The notion that warmer temperatures could have an adverse effect on the covid-19 virus was debunked earlier this month when Harvard researchers warned in a study that the virus might not fade away in warmer weather.
Rainfall patterns have similar effects on certain diseases. Dengue fever, chikungunya, Zika and Rift Valley fever are known to spread during periods of heavy rain and flooding, which result in greater vector capacity. “The point is to keep looking at the non-linear risk of climate change because there is no flattening of the curve here,” adds Ghosh. “Warm climate keeps becoming warmer and that’s what we have to prepare ourselves for.”
‘FLIGHT AS FEVER’
In the past, researchers have traced the origins of some of the deadliest animal-borne disease outbreaks (Marburg virus, Ebolavirus, SARS virus, Nipah, novel coronavirus, or SARS-CoV-2) to one source: bats. But how do bats survive so many viruses in their bodies?

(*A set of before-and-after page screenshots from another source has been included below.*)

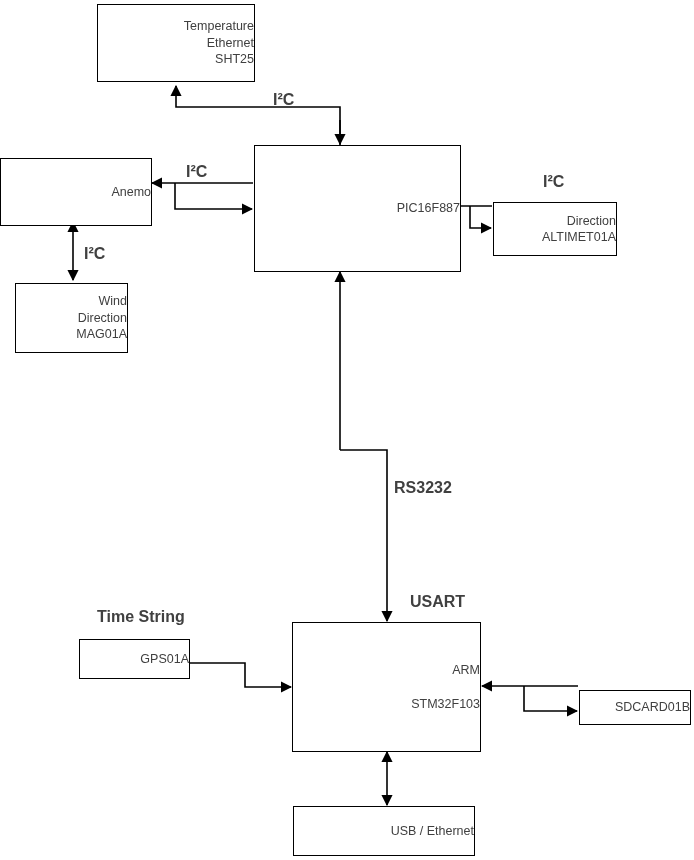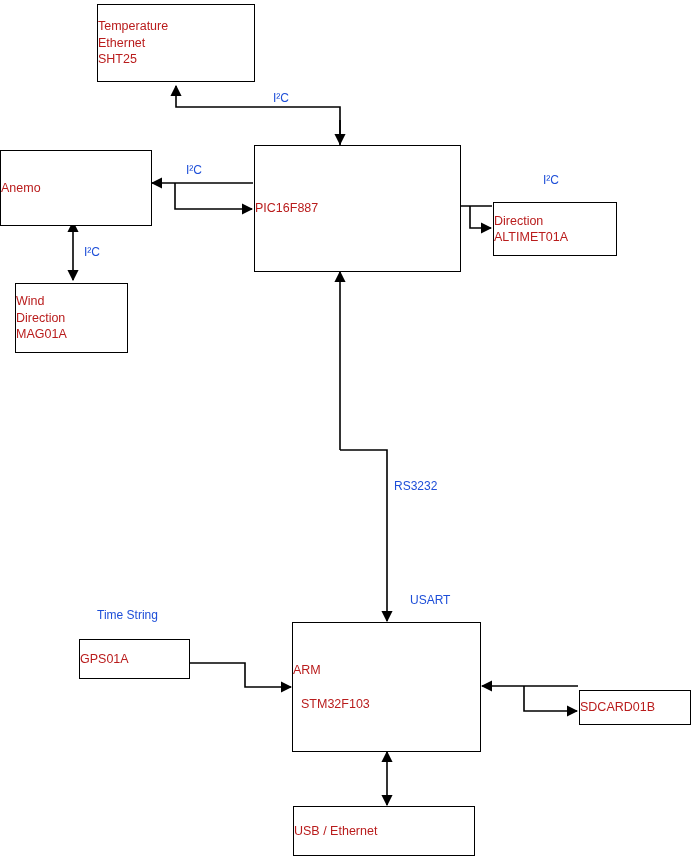"Temperature" .node { align-items: flex-start -> flex-end; color: #b91c1c -> #404040 }
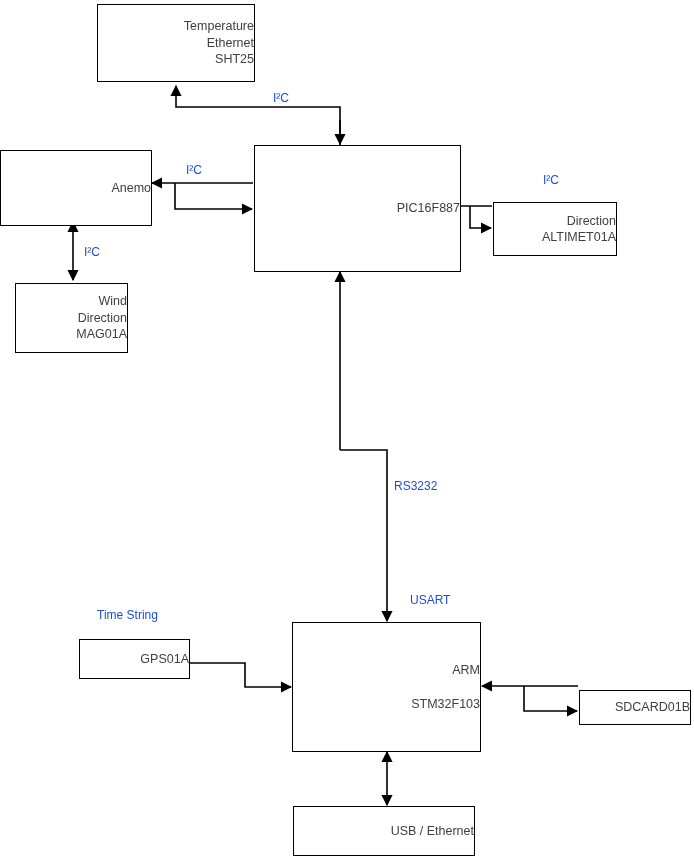"I²C" .label { color: #1d4ed8 -> #404040; font-size: 12px -> 16px; font-weight: none -> bold }
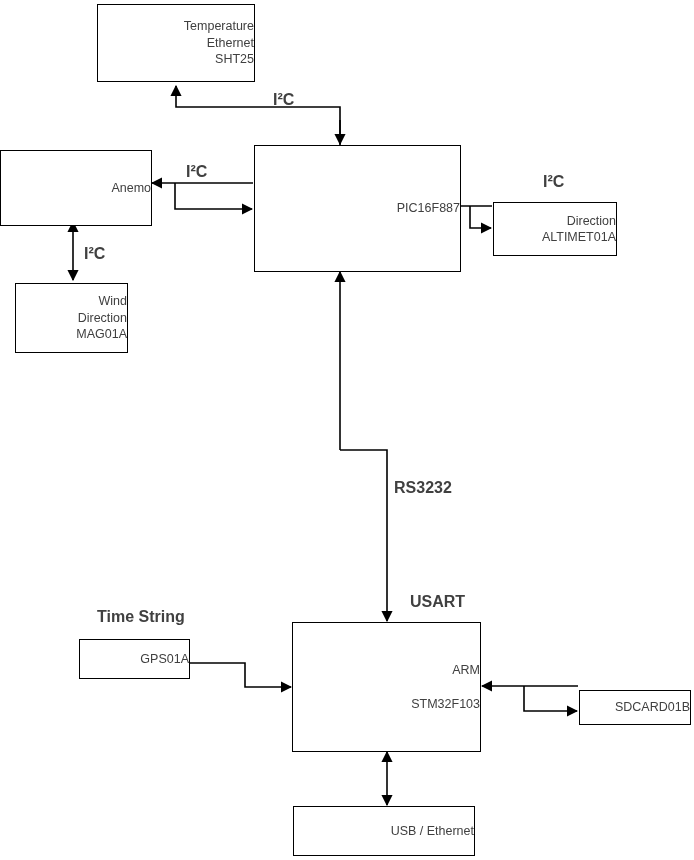"Anemo" div.node { height: 76px -> 68px; top: 150px -> 158px }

A study published in February in the scientific journal eLife by researchers at the University of California, Berkeley explains how fierce immune systems in bats drive viruses to higher virulence, making them deadlier in humans who have a relatively “tamer” immune system.
Rohit Chakravarty, a bats researcher and doctoral candidate at the Leibniz Institute for Zoo and Wildlife Research in Germany, explains how viruses mutate among bat species. “Bats are really diverse. There are more than a thousand species with their own natural histories, lifestyles. India alone has about 128 bat species,” he says. “Sometimes, a lot of the species roost together in a cave. When all these species, with different diets and exposure to different viruses, come together and group in one cave (or other natural settings), it is very easy for viruses to keep mutating,” he adds.
In April, an Indian Council of Medical Research study found coronaviruses in two local bat species—the Indian flying fox and Rousettus—based on swab samples from 25 bats from these two species in Kerala, Tamil Nadu, Puducherry and Himachal Pradesh. It noted there was no relation between these coronaviruses and the covid-19 virus, or any evidence that these viruses could be transmitted to humans. Coronaviruses are a large family of hundreds of viruses that circulate among certain animals but sometimes jump to humans.
Aaron T. Irving, a senior research fellow at the Duke-NUS Medical School in Singapore, says much of the problem is the human immune system: It’s “overreacting and killing us”. The SARS-CoV-2 virus causes fatal inflammatory responses and acute lung injury in humans. “Bat immune systems have a very strong primary antiviral response but they seem to prevent excessive inflammation. They block cytokine storms that are commonly seen in humans and prevent a massive recruitment of immune cells to where the virus is. This means bats tightly regulate their immune system to prevent it going into overdrive,” adds Irving, who focuses on bat immunology.